● EXERCISE DIRECTIONS
Would you mind restating all of the records word for word, skipping the pictures?

● SUPPLIED ENTRIES
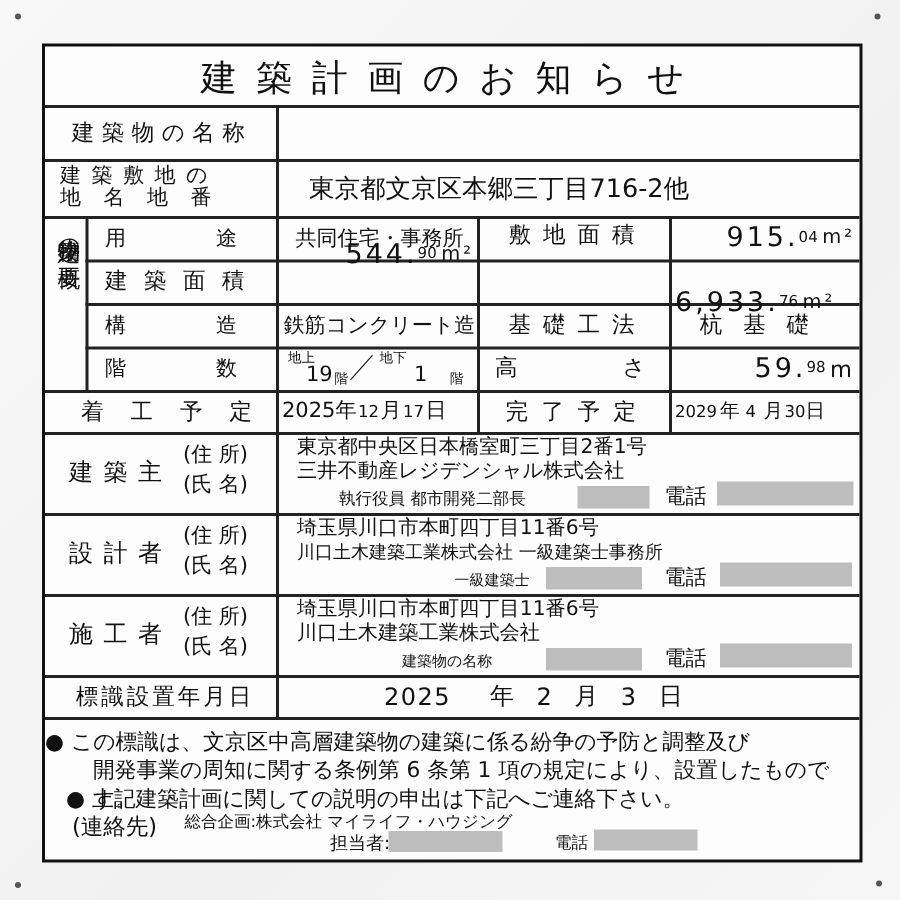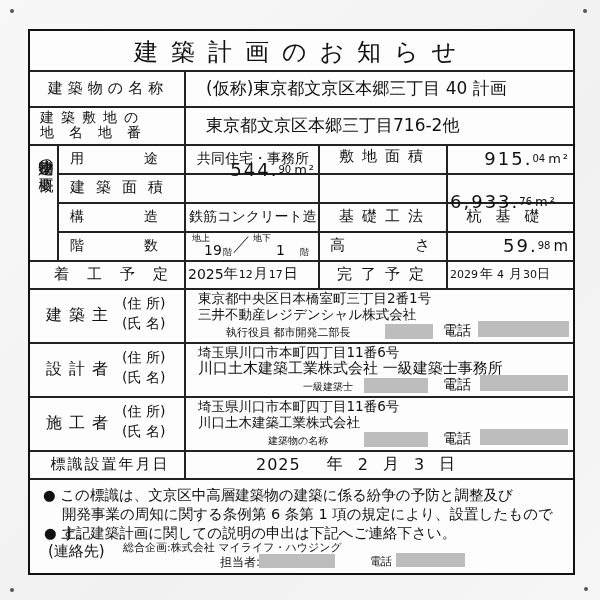--- a/index.html
+++ b/index.html
@@ -62,21 +62,20 @@
     <div class="hline" style="left:0;width:543px;top:447px"></div>
 
     <div class="vline" style="left:154px;top:39px;height:408px"></div>
     <div class="vline" style="left:27px;top:113px;height:116px"></div>
     <div class="vline" style="left:288px;top:113px;height:144px"></div>
     <div class="vline" style="left:416px;top:113px;height:144px"></div>
 
     <div class="cell title">建築計画のお知らせ</div>
 
     <div class="cell lbl" style="left:10px;top:39px;width:136px;height:36px;font-size:15px;letter-spacing:5px;justify-content:center">建築物の名称</div>
-    <div class="cell val" style="left:176px;top:39px;height:36px;font-size:17px">(仮称)東京都文京区本郷三丁目 40 計画</div>
 
     <div class="abs" style="left:10px;top:79px;width:136px;font-size:14px;line-height:15px">
       <div style="letter-spacing:7px">建築敷地の</div>
       <div style="letter-spacing:15px">地名地番</div>
     </div>
     <div class="cell val" style="left:176px;top:75px;height:38px;font-size:17px">東京都文京区本郷三丁目716-2他</div>
 
     <div class="abs" style="left:4px;top:118px;width:20px;font-size:15px;line-height:17.5px;writing-mode:vertical-rl;text-orientation:upright;height:108px">建築物の概要</div>
 
     <div class="cell lbl" style="left:40px;top:113px;width:106px;height:29px">
@@ -163,21 +162,21 @@
     <div class="abs" style="left:413px;top:291px;font-size:14px">電話</div>
     <span class="abs redact" style="left:448px;top:290px;width:91px;height:16px"></span>
 
     <div class="cell" style="left:16px;top:311px;height:54px;font-size:16px;letter-spacing:7px">設計者</div>
     <div class="abs" style="left:92px;top:316px;font-size:14px;line-height:20px">
       <div>(住 所)</div>
       <div>(氏 名)</div>
     </div>
     <div class="abs" style="left:168px;top:313px;line-height:16px">
       <div style="font-size:13.5px">埼玉県川口市本町四丁目11番6号</div>
-      <div style="font-size:15px">川口土木建築工業株式会社 一級建築士事務所</div>
+      <div style="font-size:12px">川口土木建築工業株式会社 一級建築士事務所</div>
     </div>
     <div class="abs small" style="left:273px;top:349px;font-size:10px">一級建築士</div>
     <span class="abs redact" style="left:334px;top:347px;width:64px"></span>
     <div class="abs" style="left:413px;top:345px;font-size:14px">電話</div>
     <span class="abs redact" style="left:450px;top:344px;width:88px;height:16px"></span>
 
     <div class="cell" style="left:16px;top:365px;height:54px;font-size:16px;letter-spacing:7px">施工者</div>
     <div class="abs" style="left:92px;top:370px;font-size:14px;line-height:20px">
       <div>(住 所)</div>
       <div>(氏 名)</div>
@@ -194,21 +193,21 @@
     <div class="cell" style="left:10px;top:419px;width:140px;height:28px;font-size:15px;letter-spacing:2px;justify-content:center">標識設置年月日</div>
     <div class="cell" style="left:226px;top:419px;height:28px;font-size:16px;letter-spacing:1px">
       <span>2025</span>
       <span style="margin:0 14px 0 26px">年</span>
       <span>2</span>
       <span style="margin:0 14px 0 14px">月</span>
       <span>3</span>
       <span style="margin-left:14px">日</span>
     </div>
 
-    <div class="abs note" style="left:13px;top:455px">
+    <div class="abs note" style="left:0;top:455px">
       <span>●</span>
       <span>この標識は、文京区中高層建築物の建築に係る紛争の予防と調整及び</span>
     </div>
     <div class="abs note" style="left:32px;top:474px">開発事業の周知に関する条例第 6 条第 1 項の規定により、設置したものです。</div>
     <div class="abs note" style="left:14px;top:493px">
       <span>●</span>
       <span>上記建築計画に関しての説明の申出は下記へご連絡下さい。</span>
     </div>
     <div class="abs" style="left:18px;top:511px;font-size:15px">(連絡先)</div>
     <div class="abs" style="left:93px;top:509px;font-size:11px">総合企画:株式会社 マイライフ・ハウジング</div>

● RESPONSE TO THIS TASK
--- a/index.html
+++ b/index.html
@@ -62,21 +62,20 @@
     <div class="hline" style="left:0;width:543px;top:447px"></div>
 
     <div class="vline" style="left:154px;top:39px;height:408px"></div>
     <div class="vline" style="left:27px;top:113px;height:116px"></div>
     <div class="vline" style="left:288px;top:113px;height:144px"></div>
     <div class="vline" style="left:416px;top:113px;height:144px"></div>
 
     <div class="cell title">建築計画のお知らせ</div>
 
     <div class="cell lbl" style="left:10px;top:39px;width:136px;height:36px;font-size:15px;letter-spacing:5px;justify-content:center">建築物の名称</div>
-    <div class="cell val" style="left:176px;top:39px;height:36px;font-size:17px">(仮称)東京都文京区本郷三丁目 40 計画</div>
 
     <div class="abs" style="left:10px;top:79px;width:136px;font-size:14px;line-height:15px">
       <div style="letter-spacing:7px">建築敷地の</div>
       <div style="letter-spacing:15px">地名地番</div>
     </div>
     <div class="cell val" style="left:176px;top:75px;height:38px;font-size:17px">東京都文京区本郷三丁目716-2他</div>
 
     <div class="abs" style="left:4px;top:118px;width:20px;font-size:15px;line-height:17.5px;writing-mode:vertical-rl;text-orientation:upright;height:108px">建築物の概要</div>
 
     <div class="cell lbl" style="left:40px;top:113px;width:106px;height:29px">
@@ -163,21 +162,21 @@
     <div class="abs" style="left:413px;top:291px;font-size:14px">電話</div>
     <span class="abs redact" style="left:448px;top:290px;width:91px;height:16px"></span>
 
     <div class="cell" style="left:16px;top:311px;height:54px;font-size:16px;letter-spacing:7px">設計者</div>
     <div class="abs" style="left:92px;top:316px;font-size:14px;line-height:20px">
       <div>(住 所)</div>
       <div>(氏 名)</div>
     </div>
     <div class="abs" style="left:168px;top:313px;line-height:16px">
       <div style="font-size:13.5px">埼玉県川口市本町四丁目11番6号</div>
-      <div style="font-size:15px">川口土木建築工業株式会社 一級建築士事務所</div>
+      <div style="font-size:12px">川口土木建築工業株式会社 一級建築士事務所</div>
     </div>
     <div class="abs small" style="left:273px;top:349px;font-size:10px">一級建築士</div>
     <span class="abs redact" style="left:334px;top:347px;width:64px"></span>
     <div class="abs" style="left:413px;top:345px;font-size:14px">電話</div>
     <span class="abs redact" style="left:450px;top:344px;width:88px;height:16px"></span>
 
     <div class="cell" style="left:16px;top:365px;height:54px;font-size:16px;letter-spacing:7px">施工者</div>
     <div class="abs" style="left:92px;top:370px;font-size:14px;line-height:20px">
       <div>(住 所)</div>
       <div>(氏 名)</div>
@@ -194,21 +193,21 @@
     <div class="cell" style="left:10px;top:419px;width:140px;height:28px;font-size:15px;letter-spacing:2px;justify-content:center">標識設置年月日</div>
     <div class="cell" style="left:226px;top:419px;height:28px;font-size:16px;letter-spacing:1px">
       <span>2025</span>
       <span style="margin:0 14px 0 26px">年</span>
       <span>2</span>
       <span style="margin:0 14px 0 14px">月</span>
       <span>3</span>
       <span style="margin-left:14px">日</span>
     </div>
 
-    <div class="abs note" style="left:13px;top:455px">
+    <div class="abs note" style="left:0;top:455px">
       <span>●</span>
       <span>この標識は、文京区中高層建築物の建築に係る紛争の予防と調整及び</span>
     </div>
     <div class="abs note" style="left:32px;top:474px">開発事業の周知に関する条例第 6 条第 1 項の規定により、設置したものです。</div>
     <div class="abs note" style="left:14px;top:493px">
       <span>●</span>
       <span>上記建築計画に関しての説明の申出は下記へご連絡下さい。</span>
     </div>
     <div class="abs" style="left:18px;top:511px;font-size:15px">(連絡先)</div>
     <div class="abs" style="left:93px;top:509px;font-size:11px">総合企画:株式会社 マイライフ・ハウジング</div>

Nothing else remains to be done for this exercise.